(Saved entries)
● ● ●

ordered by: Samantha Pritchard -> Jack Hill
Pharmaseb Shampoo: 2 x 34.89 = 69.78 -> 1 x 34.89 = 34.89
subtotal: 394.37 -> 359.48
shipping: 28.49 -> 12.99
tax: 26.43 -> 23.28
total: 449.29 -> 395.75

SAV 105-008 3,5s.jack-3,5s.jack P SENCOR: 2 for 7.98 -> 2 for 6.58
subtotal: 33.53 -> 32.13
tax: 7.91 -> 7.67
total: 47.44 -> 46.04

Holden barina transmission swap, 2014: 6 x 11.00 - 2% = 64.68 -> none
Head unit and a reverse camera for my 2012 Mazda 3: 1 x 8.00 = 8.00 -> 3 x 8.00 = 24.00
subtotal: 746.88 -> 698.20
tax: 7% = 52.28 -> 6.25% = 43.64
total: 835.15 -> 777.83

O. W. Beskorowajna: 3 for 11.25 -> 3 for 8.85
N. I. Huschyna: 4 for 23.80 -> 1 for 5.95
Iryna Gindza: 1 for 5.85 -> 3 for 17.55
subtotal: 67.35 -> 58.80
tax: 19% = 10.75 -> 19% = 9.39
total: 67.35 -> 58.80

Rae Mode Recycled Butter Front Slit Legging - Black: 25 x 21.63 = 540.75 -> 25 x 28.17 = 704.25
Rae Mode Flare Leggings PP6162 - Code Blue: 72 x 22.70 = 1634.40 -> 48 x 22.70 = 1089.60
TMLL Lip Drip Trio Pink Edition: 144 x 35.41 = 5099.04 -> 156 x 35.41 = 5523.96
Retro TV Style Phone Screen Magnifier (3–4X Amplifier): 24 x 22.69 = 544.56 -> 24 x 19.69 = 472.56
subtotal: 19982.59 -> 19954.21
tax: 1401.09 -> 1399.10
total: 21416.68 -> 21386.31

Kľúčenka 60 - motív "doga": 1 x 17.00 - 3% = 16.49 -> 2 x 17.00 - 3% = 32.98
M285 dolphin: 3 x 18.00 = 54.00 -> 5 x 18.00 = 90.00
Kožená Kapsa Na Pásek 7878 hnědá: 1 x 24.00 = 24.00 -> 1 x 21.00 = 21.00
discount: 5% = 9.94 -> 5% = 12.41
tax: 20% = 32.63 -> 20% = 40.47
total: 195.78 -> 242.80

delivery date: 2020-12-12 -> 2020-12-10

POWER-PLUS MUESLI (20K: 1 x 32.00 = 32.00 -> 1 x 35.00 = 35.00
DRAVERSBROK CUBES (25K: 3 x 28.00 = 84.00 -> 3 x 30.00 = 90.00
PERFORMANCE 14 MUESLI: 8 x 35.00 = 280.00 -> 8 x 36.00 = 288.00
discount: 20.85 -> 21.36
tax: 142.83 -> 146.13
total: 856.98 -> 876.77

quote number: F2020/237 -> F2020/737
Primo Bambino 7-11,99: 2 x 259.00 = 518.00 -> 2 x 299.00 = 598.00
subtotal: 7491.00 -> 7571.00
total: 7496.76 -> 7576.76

● ● ●

- **Task item**
Reproduce each line of the records in which the string "Mode" appears.

- **Output of the exercise**
Rae Mode Recycled Butter Front Slit Legging - Black: 25 x 21.63 = 540.75 -> 25 x 28.17 = 704.25
Rae Mode Flare Leggings PP6162 - Code Blue: 72 x 22.70 = 1634.40 -> 48 x 22.70 = 1089.60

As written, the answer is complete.